WHAT YOU NEED TO DO
Select every line containing the word "circle" from the material, and copy those lines.

------------------------------

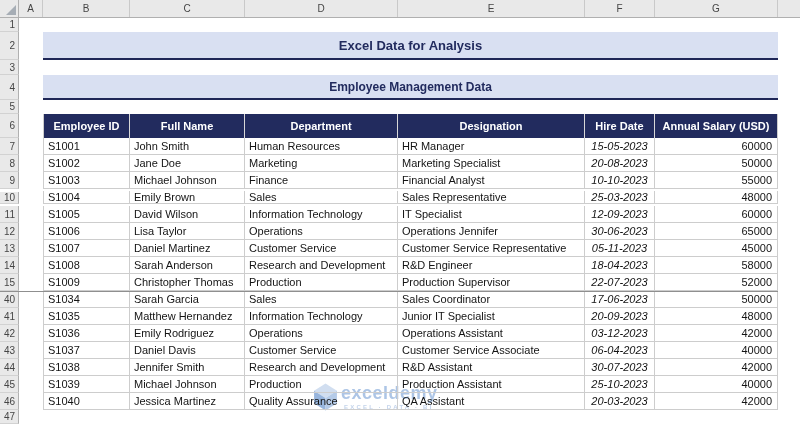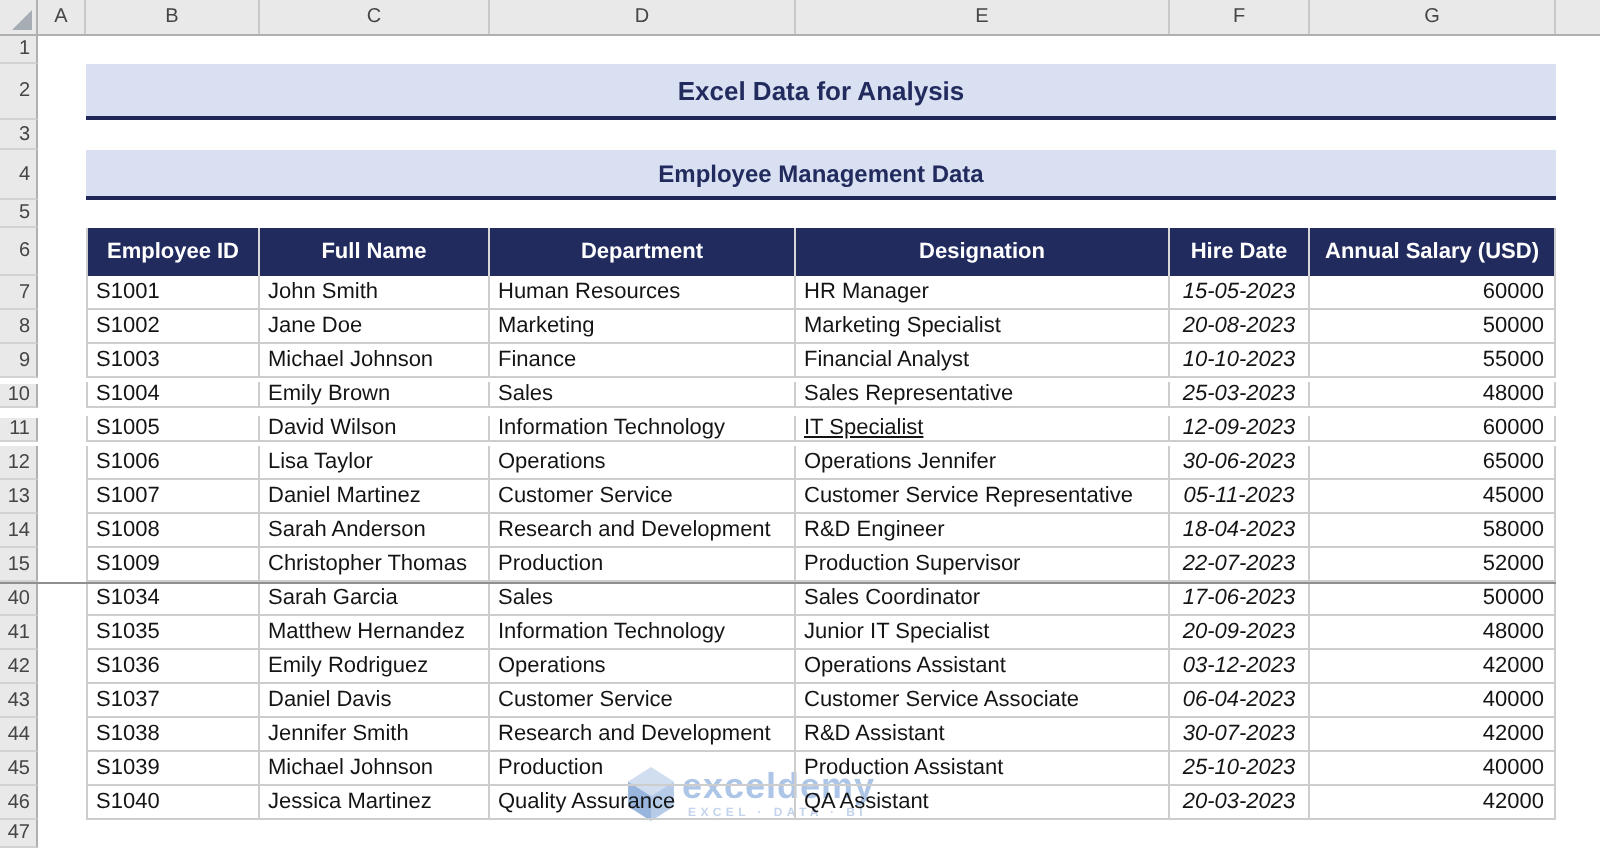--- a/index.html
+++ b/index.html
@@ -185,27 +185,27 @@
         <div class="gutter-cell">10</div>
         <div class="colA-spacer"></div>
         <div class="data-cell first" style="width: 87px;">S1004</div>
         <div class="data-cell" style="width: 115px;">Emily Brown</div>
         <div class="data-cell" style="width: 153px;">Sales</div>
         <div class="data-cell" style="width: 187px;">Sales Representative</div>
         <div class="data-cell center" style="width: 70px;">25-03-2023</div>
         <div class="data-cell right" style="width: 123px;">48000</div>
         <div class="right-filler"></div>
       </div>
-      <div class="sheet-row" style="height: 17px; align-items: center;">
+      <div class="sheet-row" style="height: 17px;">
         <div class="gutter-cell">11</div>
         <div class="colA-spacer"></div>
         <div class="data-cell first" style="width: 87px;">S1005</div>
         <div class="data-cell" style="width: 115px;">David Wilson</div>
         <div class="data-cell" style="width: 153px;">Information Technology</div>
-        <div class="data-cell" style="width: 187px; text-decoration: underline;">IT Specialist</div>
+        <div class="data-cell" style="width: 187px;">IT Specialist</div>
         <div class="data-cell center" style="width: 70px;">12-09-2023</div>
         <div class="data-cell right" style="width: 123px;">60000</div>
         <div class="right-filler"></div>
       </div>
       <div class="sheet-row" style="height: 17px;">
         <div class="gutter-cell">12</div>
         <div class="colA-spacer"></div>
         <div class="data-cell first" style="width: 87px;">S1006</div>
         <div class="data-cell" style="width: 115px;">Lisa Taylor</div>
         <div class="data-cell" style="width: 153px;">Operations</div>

------------------------------

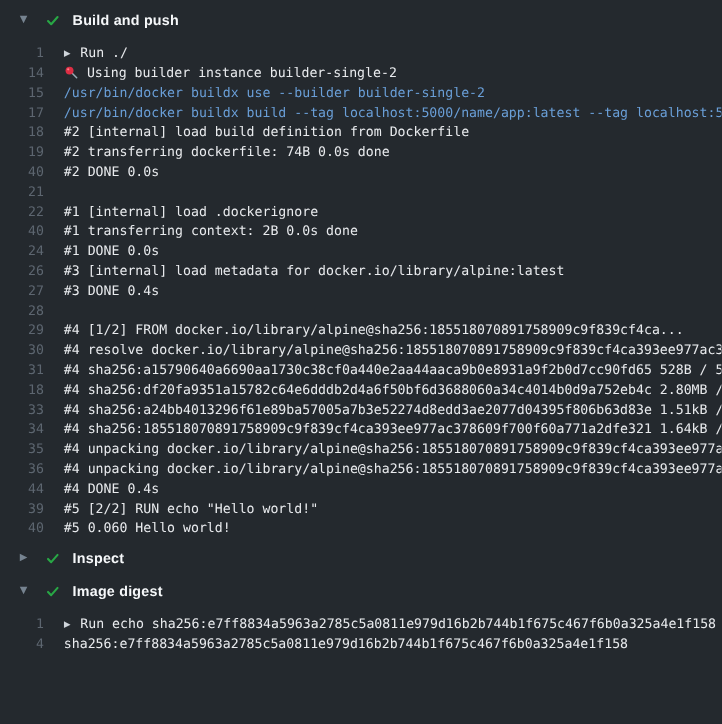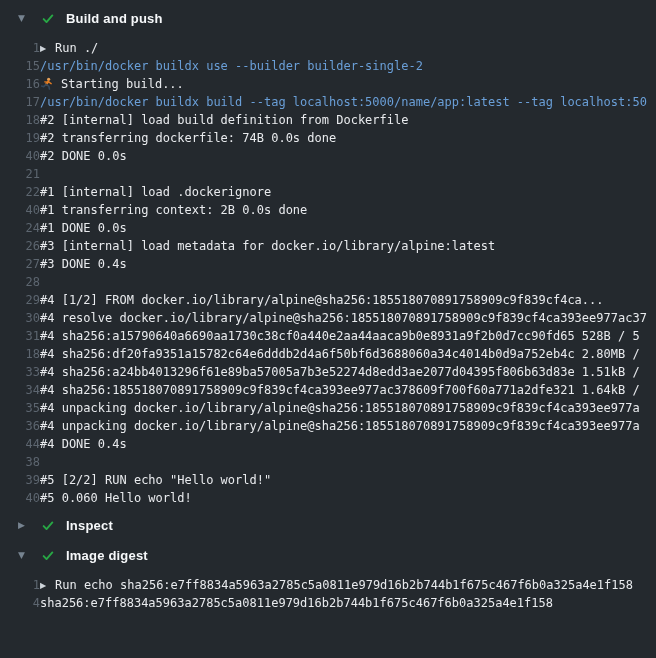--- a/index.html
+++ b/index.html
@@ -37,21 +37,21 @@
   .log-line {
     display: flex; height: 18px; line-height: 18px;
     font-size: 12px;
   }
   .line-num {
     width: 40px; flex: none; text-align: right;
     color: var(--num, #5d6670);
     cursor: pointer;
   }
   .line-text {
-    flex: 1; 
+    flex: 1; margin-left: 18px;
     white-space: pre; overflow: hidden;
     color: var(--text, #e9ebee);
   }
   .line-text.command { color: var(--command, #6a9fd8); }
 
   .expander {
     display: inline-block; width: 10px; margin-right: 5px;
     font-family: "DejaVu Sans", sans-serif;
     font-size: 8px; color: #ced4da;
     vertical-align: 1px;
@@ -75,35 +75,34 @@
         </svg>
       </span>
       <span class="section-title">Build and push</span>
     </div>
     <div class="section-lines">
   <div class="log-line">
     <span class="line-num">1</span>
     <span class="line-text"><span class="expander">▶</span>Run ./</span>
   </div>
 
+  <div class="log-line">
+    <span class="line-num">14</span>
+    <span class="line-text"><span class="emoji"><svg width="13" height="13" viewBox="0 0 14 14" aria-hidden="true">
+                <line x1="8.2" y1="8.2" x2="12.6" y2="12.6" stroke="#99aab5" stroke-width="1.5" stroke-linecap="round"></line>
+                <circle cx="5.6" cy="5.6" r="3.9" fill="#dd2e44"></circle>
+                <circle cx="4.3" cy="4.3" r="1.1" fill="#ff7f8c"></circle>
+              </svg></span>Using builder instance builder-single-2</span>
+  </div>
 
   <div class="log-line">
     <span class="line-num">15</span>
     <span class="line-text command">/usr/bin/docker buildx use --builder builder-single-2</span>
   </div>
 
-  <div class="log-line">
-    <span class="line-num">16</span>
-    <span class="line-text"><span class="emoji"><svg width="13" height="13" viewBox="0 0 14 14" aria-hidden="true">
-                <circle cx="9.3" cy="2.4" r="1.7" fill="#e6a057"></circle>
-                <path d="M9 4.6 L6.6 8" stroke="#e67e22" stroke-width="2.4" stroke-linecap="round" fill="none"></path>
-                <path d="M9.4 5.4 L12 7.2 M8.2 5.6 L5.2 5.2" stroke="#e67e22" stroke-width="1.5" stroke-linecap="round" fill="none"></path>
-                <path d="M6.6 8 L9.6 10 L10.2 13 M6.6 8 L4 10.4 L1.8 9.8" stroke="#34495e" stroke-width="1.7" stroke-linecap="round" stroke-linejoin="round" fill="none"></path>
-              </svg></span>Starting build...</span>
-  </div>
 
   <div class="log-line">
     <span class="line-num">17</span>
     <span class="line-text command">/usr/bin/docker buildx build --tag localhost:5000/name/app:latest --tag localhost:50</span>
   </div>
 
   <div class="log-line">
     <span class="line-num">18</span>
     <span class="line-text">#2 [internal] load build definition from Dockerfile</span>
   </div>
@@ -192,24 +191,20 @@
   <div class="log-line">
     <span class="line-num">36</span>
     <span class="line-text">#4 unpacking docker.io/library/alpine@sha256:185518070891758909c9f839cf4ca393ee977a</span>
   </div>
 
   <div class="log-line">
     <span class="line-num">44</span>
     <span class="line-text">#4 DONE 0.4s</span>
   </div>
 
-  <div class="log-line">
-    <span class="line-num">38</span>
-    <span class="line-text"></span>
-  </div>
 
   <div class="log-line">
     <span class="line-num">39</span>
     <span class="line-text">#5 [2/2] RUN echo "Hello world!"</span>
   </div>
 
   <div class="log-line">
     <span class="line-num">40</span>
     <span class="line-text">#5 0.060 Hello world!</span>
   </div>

------------------------------

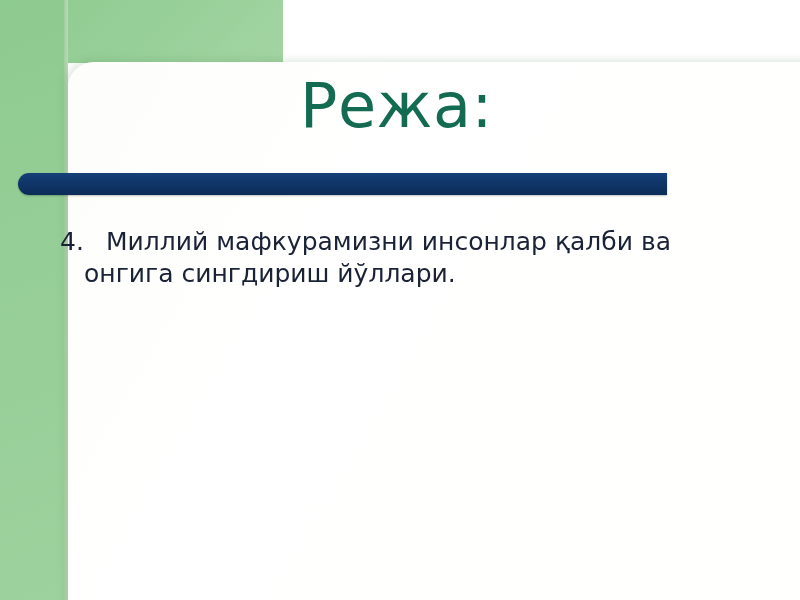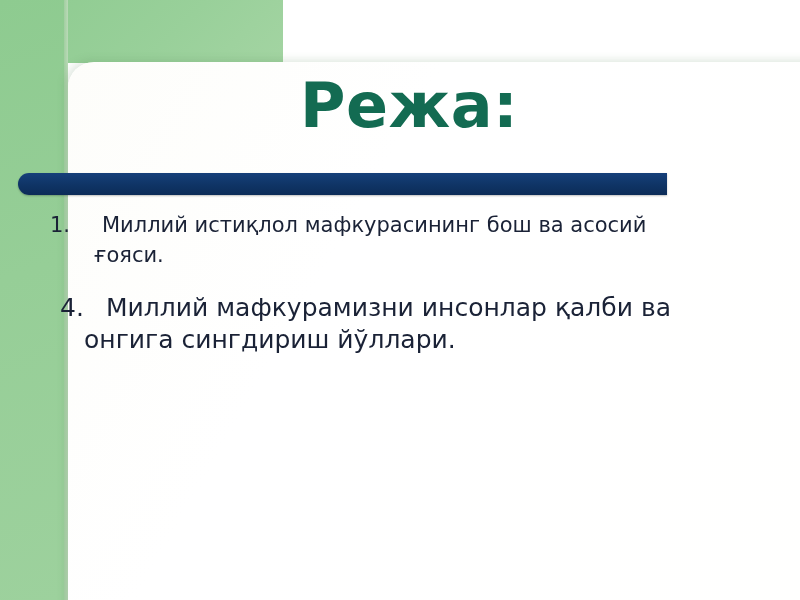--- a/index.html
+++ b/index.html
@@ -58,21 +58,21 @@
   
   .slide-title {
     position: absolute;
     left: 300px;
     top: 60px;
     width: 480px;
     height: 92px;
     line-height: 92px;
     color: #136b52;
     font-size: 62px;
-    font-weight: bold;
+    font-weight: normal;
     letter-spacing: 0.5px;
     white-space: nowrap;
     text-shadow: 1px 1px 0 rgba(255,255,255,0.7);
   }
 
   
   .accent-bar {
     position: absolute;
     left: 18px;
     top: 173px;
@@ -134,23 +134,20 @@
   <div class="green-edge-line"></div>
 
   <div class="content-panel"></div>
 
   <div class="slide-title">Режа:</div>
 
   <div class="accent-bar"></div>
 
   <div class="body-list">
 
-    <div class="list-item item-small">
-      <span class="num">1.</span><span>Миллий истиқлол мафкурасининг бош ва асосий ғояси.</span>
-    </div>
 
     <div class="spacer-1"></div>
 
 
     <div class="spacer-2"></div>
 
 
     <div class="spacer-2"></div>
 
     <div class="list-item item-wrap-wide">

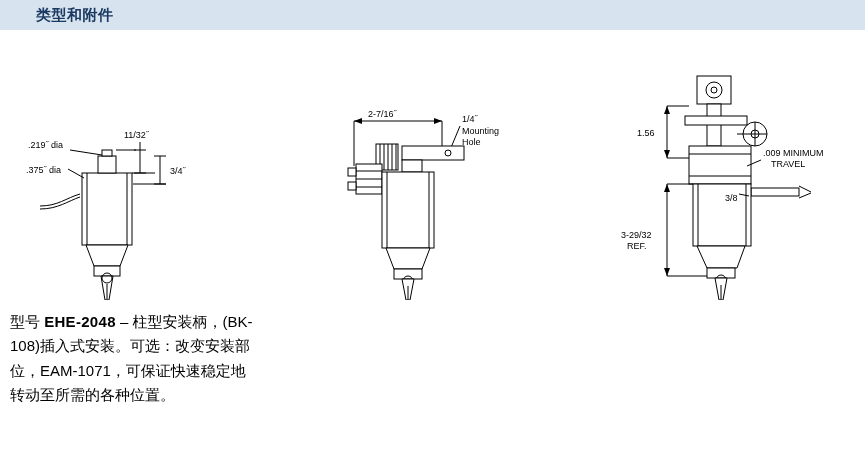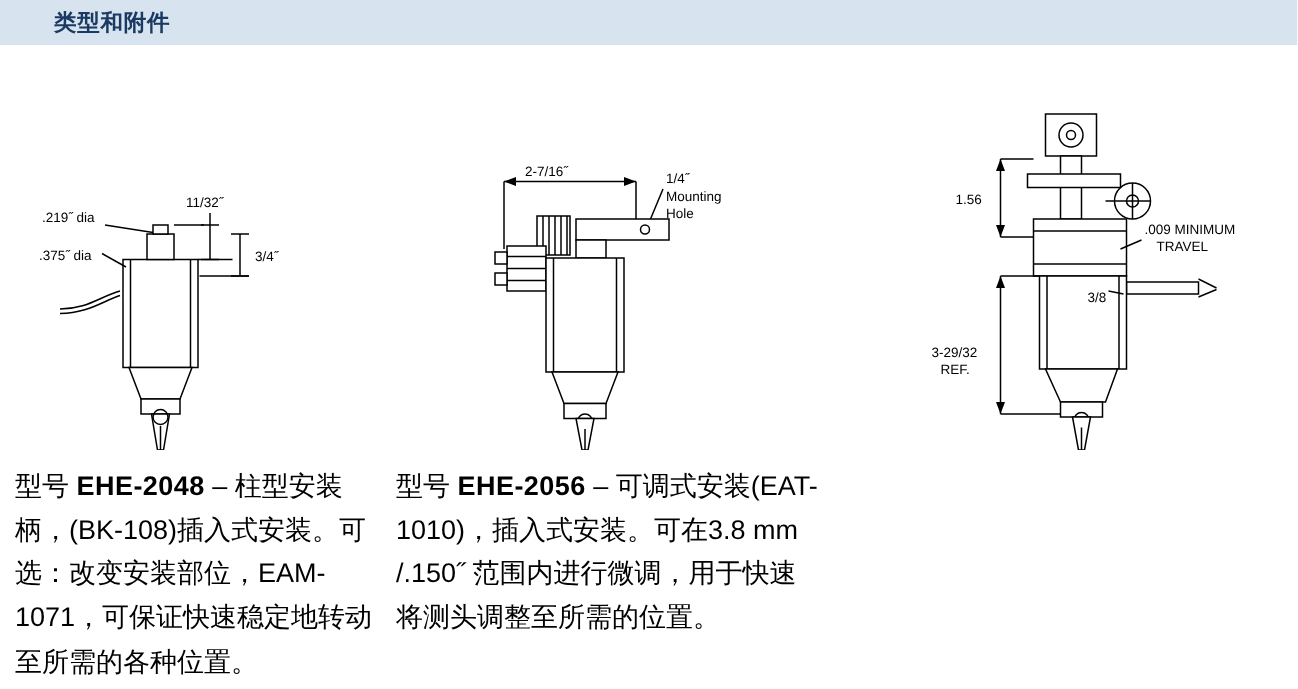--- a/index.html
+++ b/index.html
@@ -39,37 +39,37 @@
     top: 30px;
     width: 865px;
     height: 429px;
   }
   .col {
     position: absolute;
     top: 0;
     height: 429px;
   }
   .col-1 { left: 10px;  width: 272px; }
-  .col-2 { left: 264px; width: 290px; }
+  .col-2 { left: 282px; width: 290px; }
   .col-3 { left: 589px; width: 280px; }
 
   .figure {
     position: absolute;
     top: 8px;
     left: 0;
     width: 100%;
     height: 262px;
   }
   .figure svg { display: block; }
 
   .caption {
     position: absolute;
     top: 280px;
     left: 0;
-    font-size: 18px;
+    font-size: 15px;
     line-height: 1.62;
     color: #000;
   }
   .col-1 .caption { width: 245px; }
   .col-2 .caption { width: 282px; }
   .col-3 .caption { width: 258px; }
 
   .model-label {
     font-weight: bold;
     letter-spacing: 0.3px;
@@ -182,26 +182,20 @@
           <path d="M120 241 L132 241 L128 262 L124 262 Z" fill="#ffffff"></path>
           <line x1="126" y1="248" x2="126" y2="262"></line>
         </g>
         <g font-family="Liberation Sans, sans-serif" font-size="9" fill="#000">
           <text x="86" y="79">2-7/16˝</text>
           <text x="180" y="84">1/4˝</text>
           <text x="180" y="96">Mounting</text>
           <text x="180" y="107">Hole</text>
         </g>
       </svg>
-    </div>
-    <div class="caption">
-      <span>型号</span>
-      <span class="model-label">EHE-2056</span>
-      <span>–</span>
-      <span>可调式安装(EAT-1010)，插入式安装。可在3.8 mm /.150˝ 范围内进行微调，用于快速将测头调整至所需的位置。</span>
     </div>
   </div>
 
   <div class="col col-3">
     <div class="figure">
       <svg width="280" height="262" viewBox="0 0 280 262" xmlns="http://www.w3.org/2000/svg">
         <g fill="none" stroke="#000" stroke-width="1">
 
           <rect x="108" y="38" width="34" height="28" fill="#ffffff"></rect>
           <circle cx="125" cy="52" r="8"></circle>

------------------------------

ANSWER SECTION
+                <circle cx="5.6" cy="5.6" r="3.9" fill="#dd2e44"></circle>
+                <circle cx="4.3" cy="4.3" r="1.1" fill="#ff7f8c"></circle>
-                <circle cx="9.3" cy="2.4" r="1.7" fill="#e6a057"></circle>
           <circle cx="125" cy="52" r="8"></circle>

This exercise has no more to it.